OMeGa: Joint Optimization of Explicit Meshes and Gaussian Splats for Robust Scene-Level Surface Reconstruction
Abstract
Neural rendering algorithms for Novel View Synthesis and Scene Reconstruction tasks have recently received much attention with the advancement of 3D Gaussian Splatting. For mesh reconstruction, most existing works over-fit a Gaussian Splatting model with multi-view images and obtain the triangle mesh from the model using post-optimization extraction strategies. However, such methods exhibit following limitations: 1) Gaussian Splats often yield inaccurate geometry in indoor scene reconstructions, particularly in texture-less regions, leading to suboptimal triangle mesh quality; 2) the mesh extraction is entirely decoupled from the optimization process, neglecting the potential of using mesh geometry as constraints to guide the optimization of Gaussian Splats. To address these challenges, this paper introduces a novel end-to-end differentiable framework for both rendering and geometry reconstruction tasks. Our key contribution involves jointly optimizing 2D splats and an explicit 3D mesh representation through a flexible binding strategy during the training process.

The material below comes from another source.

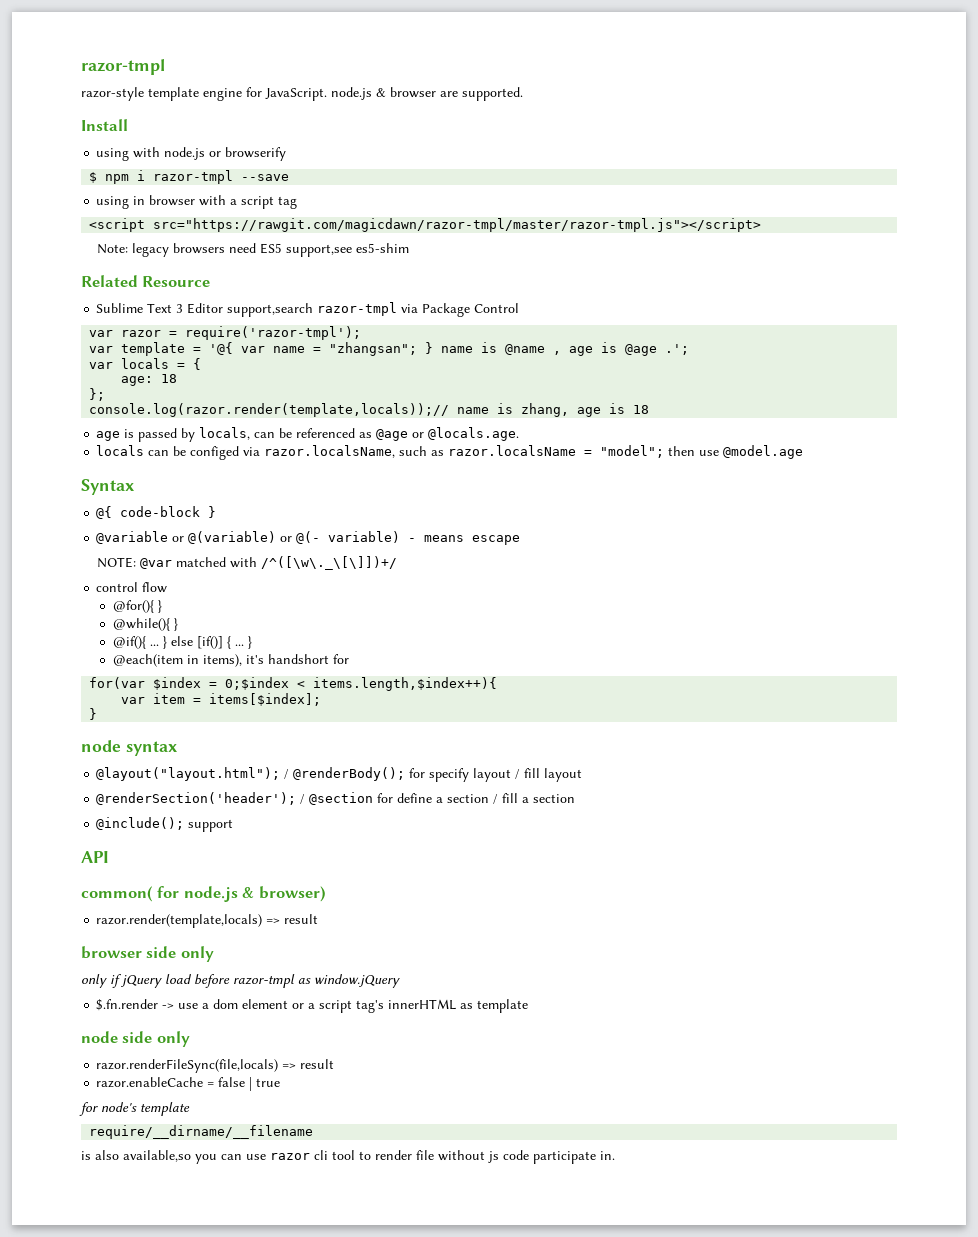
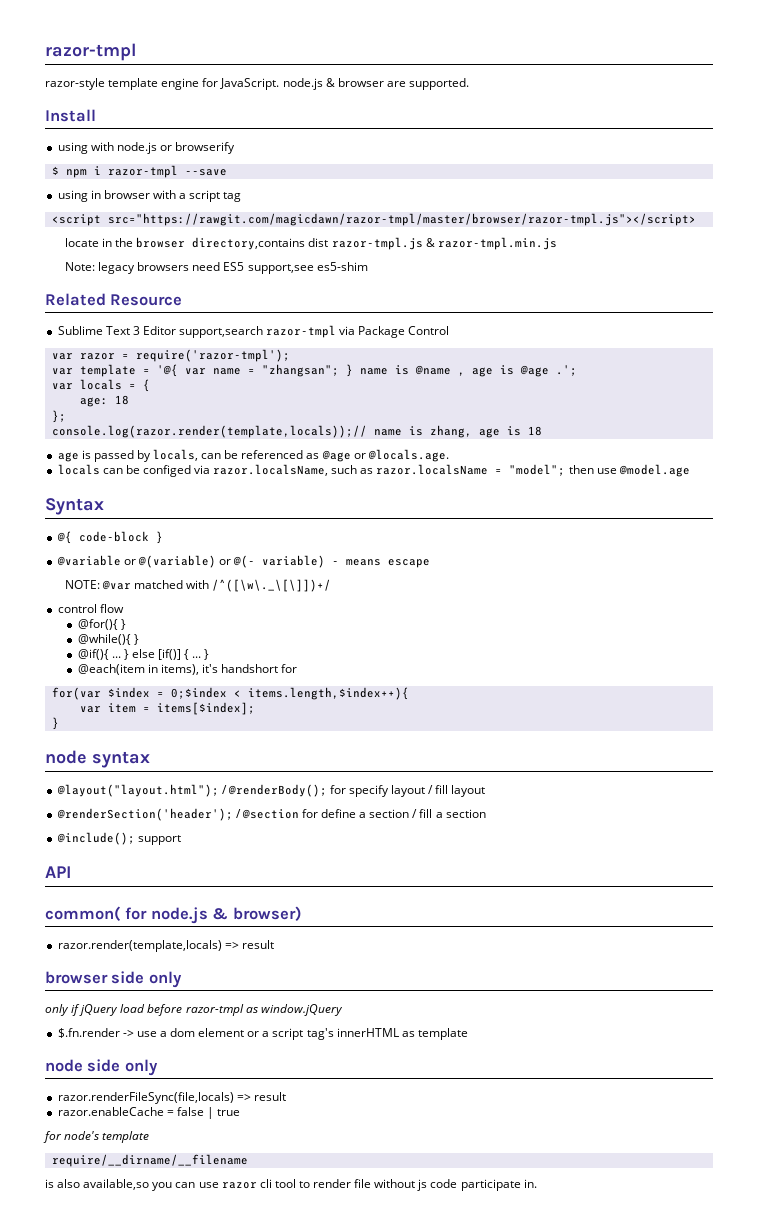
[153,218,762,232] src="https://rawgit.com/magicdawn/razor-tmpl/master/razor-tmpl.js"></script> -> [107,213,696,226] [65,237,557,250] src="https://rawgit.com/magicdawn/razor-tmpl/master/browser/razor-tmpl.js"></script> // locate in the browser directory,contains dist razor-tmpl.js & razor-tmpl.min.js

This allows our approach to effectively leverage mesh geometry constraints to guide the optimization of 2D splats while preserving sufficient flexibility, resulting in both accurate alignment with scene surfaces and expressive texture representation. Furthermore, as another core component of our method, we design an iterative mesh refinement technique, including a novel gradient-based subdivision strategy and a mesh face removal strategy, to further improve the detail and accuracy of the reconstructed mesh. Extensive experiments show that our joint-representation framework achieves overall state-of-the-art performance on challenging benchmarks, effectively addressing prior limitations associated with indoor scene reconstruction.